# YOUR INSTRUCTIONS
Filter the listing below, please, and copy only the lines with the word "from".

- Opening Delimiter -

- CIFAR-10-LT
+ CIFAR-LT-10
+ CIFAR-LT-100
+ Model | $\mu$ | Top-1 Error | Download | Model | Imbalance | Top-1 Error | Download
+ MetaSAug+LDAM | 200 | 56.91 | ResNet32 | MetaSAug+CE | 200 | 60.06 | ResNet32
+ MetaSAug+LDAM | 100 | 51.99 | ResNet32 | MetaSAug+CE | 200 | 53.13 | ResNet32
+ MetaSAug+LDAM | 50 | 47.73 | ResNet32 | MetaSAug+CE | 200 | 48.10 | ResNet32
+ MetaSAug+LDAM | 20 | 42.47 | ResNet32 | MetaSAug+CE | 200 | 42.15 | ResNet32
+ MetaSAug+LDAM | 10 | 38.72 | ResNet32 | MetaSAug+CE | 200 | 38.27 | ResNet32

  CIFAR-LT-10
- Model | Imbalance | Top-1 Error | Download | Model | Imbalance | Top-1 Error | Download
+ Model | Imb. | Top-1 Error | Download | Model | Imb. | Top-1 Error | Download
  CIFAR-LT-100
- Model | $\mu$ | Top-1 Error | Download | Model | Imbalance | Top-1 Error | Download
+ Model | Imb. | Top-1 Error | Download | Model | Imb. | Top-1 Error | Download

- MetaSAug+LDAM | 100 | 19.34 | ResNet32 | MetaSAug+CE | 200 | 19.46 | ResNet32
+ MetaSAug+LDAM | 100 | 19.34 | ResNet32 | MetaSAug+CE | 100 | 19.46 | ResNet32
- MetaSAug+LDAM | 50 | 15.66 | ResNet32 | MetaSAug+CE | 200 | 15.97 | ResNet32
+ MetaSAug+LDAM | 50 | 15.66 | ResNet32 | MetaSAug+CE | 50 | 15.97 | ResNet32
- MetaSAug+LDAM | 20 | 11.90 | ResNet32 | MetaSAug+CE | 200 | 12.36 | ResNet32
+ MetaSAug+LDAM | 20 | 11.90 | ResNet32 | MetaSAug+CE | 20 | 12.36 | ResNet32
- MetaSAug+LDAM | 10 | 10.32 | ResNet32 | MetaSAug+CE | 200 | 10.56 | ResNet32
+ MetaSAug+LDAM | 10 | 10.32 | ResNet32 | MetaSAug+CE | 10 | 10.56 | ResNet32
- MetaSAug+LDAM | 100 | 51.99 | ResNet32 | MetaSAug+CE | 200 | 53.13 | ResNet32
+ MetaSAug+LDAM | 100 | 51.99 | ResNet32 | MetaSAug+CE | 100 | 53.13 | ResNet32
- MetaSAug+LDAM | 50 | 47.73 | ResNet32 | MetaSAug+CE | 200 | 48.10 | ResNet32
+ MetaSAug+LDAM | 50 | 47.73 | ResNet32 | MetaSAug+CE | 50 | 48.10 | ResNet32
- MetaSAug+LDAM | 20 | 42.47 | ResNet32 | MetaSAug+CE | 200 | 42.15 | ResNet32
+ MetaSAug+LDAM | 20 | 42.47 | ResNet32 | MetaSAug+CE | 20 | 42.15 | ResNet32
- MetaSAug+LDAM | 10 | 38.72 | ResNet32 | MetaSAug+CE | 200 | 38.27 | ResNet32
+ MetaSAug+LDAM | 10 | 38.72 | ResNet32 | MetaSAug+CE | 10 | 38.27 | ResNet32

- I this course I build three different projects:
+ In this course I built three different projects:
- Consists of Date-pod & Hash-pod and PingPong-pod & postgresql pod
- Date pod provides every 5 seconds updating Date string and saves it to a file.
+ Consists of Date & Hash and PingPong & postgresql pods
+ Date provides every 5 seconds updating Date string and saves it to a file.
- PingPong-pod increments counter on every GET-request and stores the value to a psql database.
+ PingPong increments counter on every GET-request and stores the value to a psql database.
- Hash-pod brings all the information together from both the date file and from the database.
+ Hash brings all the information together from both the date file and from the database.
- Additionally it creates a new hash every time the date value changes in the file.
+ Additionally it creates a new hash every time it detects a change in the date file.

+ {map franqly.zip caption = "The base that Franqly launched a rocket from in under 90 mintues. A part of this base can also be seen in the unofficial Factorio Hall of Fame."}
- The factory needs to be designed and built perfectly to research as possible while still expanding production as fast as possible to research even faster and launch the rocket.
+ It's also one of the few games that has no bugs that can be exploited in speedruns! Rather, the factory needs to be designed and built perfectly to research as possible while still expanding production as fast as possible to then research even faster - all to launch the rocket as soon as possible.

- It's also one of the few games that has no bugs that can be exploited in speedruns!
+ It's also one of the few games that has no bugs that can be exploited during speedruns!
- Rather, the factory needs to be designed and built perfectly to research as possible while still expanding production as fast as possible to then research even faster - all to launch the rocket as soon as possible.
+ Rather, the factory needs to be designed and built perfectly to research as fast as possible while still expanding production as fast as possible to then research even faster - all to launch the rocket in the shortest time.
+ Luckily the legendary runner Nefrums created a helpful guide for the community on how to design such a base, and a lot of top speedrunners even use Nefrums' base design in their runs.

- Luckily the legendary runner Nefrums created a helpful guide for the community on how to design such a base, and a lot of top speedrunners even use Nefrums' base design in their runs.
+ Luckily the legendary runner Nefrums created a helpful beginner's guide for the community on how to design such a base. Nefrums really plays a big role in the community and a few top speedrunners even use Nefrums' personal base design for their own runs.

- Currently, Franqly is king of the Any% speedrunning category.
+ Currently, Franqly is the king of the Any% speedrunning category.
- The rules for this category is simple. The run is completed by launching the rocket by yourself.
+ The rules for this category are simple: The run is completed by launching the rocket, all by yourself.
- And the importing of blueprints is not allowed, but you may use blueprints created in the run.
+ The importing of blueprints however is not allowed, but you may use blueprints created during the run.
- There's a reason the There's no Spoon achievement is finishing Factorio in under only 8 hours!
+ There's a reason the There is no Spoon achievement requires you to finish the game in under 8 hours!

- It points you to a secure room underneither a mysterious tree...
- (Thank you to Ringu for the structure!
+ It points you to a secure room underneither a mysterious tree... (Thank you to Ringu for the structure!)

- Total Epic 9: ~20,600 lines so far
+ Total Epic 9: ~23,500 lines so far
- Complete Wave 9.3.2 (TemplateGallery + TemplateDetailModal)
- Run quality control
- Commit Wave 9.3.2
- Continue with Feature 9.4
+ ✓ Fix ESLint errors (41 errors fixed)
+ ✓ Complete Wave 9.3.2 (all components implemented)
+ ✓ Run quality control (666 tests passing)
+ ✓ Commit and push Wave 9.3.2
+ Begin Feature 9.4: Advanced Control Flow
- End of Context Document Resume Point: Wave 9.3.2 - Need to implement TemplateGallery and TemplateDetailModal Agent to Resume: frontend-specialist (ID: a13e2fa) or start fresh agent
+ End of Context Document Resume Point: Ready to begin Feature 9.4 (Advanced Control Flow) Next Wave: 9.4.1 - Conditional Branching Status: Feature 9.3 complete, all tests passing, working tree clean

- Closing Delimiter -

# ANSWER TO THIS EXERCISE
- Hash-pod brings all the information together from both the date file and from the database.
+ Hash brings all the information together from both the date file and from the database.
+ {map franqly.zip caption = "The base that Franqly launched a rocket from in under 90 mintues. A part of this base can also be seen in the unofficial Factorio Hall of Fame."}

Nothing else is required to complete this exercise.